▶ _RECORD EXTRACTS_
________________
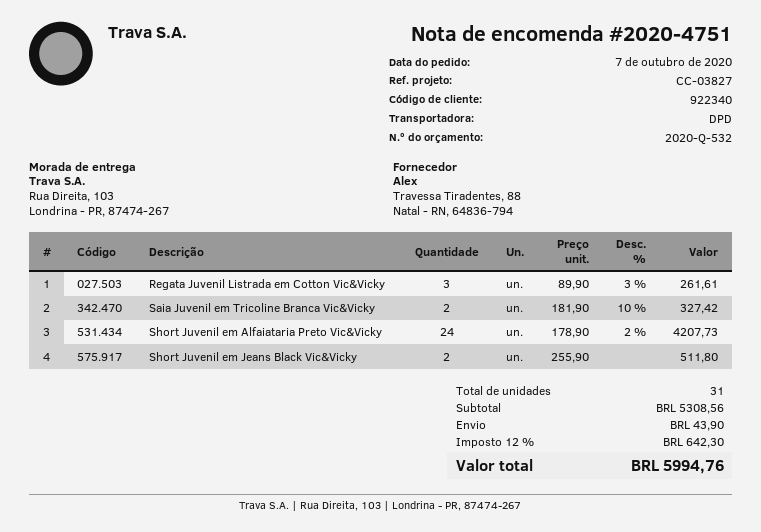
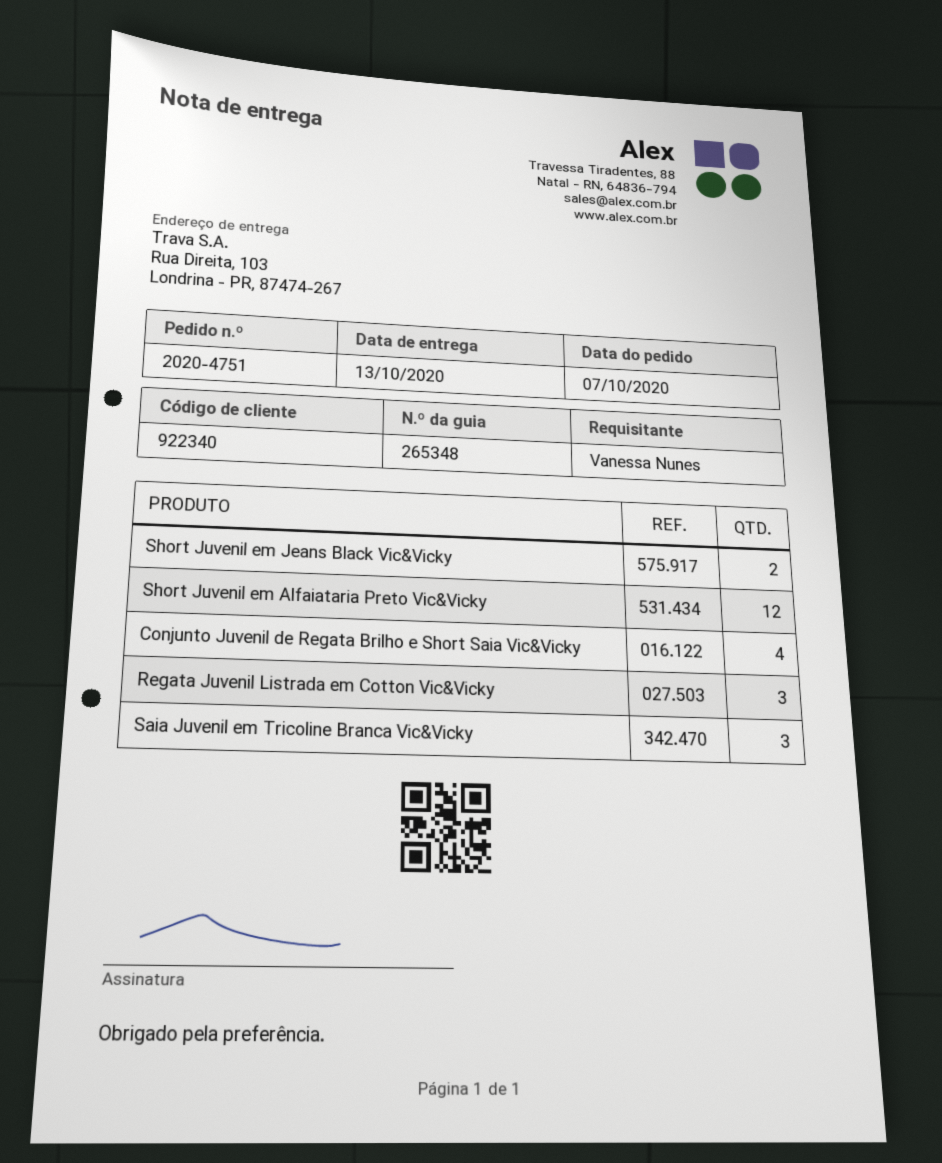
Saia Juvenil em Tricoline Branca Vic&Vicky: 2 -> 3
Short Juvenil em Alfaiataria Preto Vic&Vicky: 24 -> 12
Conjunto Juvenil de Regata Brilho e Short Saia Vic&Vicky: none -> 4

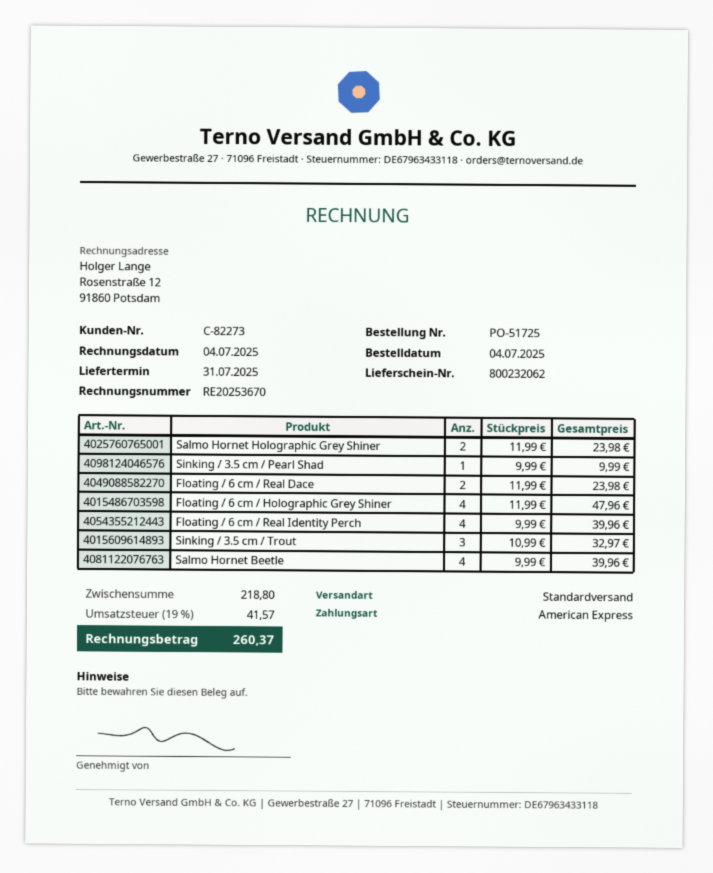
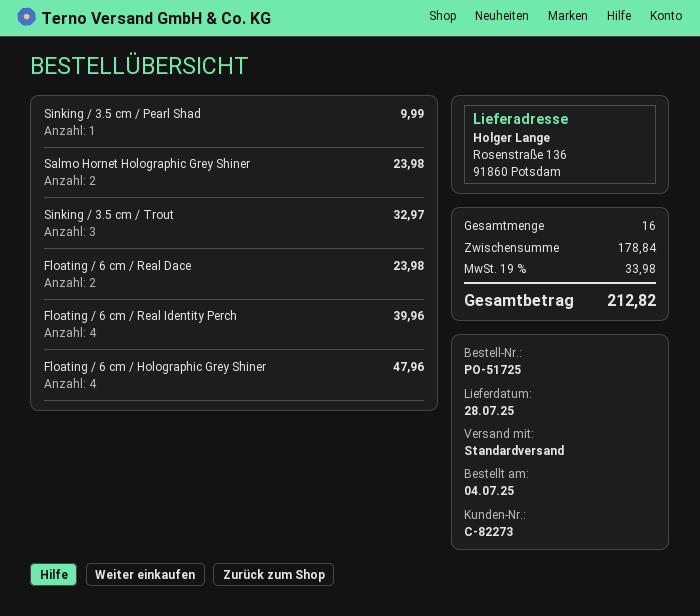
delivery date: 2025-07-31 -> 2025-07-28
Salmo Hornet Beetle: 4 for 39.96 -> none
subtotal: 218.80 -> 178.84
tax: 19% = 41.57 -> 19% = 33.98
total: 260.37 -> 212.82

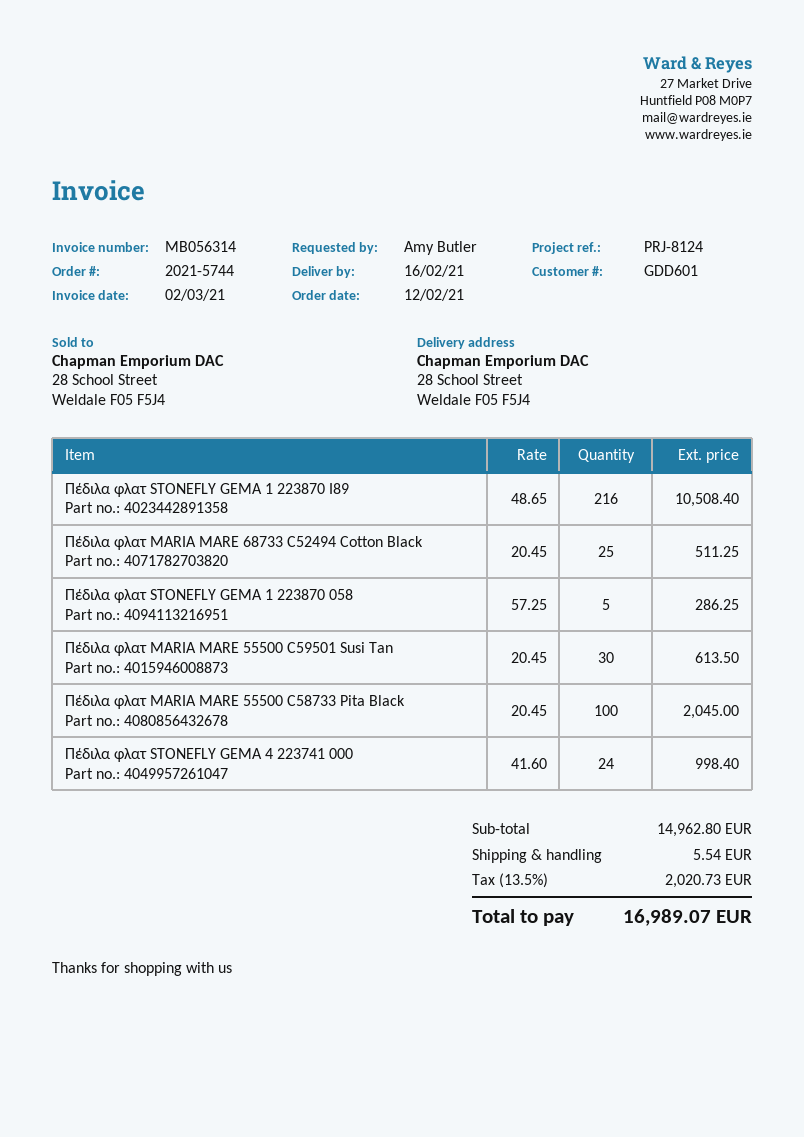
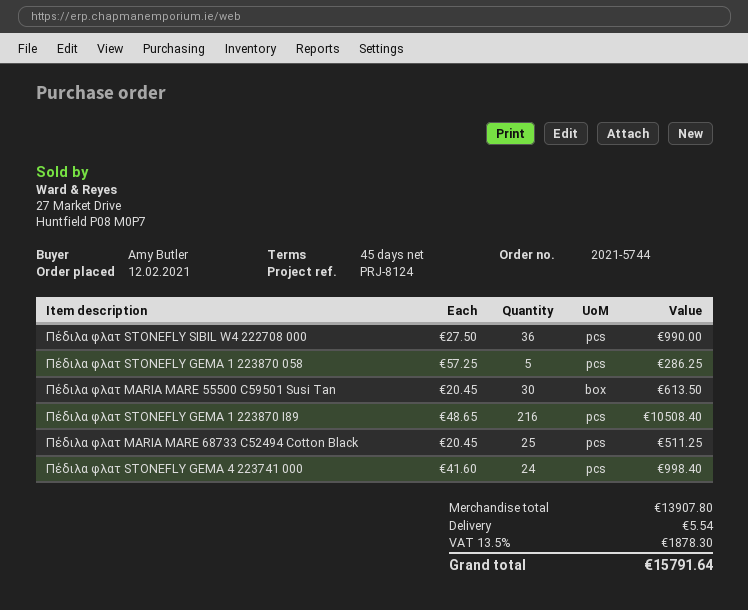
Πέδιλα φλατ MARIA MARE 55500 C58733 Pita Black: 100 x 20.45 = 2045.00 -> none
Πέδιλα φλατ STONEFLY SIBIL W4 222708 000: none -> 36 x 27.50 = 990.00
subtotal: 14962.80 -> 13907.80
tax: 13.5% = 2020.73 -> 13.5% = 1878.30
total: 16989.07 -> 15791.64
________________
▶ _PROBLEM_
An exact copy of the listing is required, excluding any pictures.

▶ _SOLVED PROBLEM_
Saia Juvenil em Tricoline Branca Vic&Vicky: 2 -> 3
Short Juvenil em Alfaiataria Preto Vic&Vicky: 24 -> 12
Conjunto Juvenil de Regata Brilho e Short Saia Vic&Vicky: none -> 4

delivery date: 2025-07-31 -> 2025-07-28
Salmo Hornet Beetle: 4 for 39.96 -> none
subtotal: 218.80 -> 178.84
tax: 19% = 41.57 -> 19% = 33.98
total: 260.37 -> 212.82

Πέδιλα φλατ MARIA MARE 55500 C58733 Pita Black: 100 x 20.45 = 2045.00 -> none
Πέδιλα φλατ STONEFLY SIBIL W4 222708 000: none -> 36 x 27.50 = 990.00
subtotal: 14962.80 -> 13907.80
tax: 13.5% = 2020.73 -> 13.5% = 1878.30
total: 16989.07 -> 15791.64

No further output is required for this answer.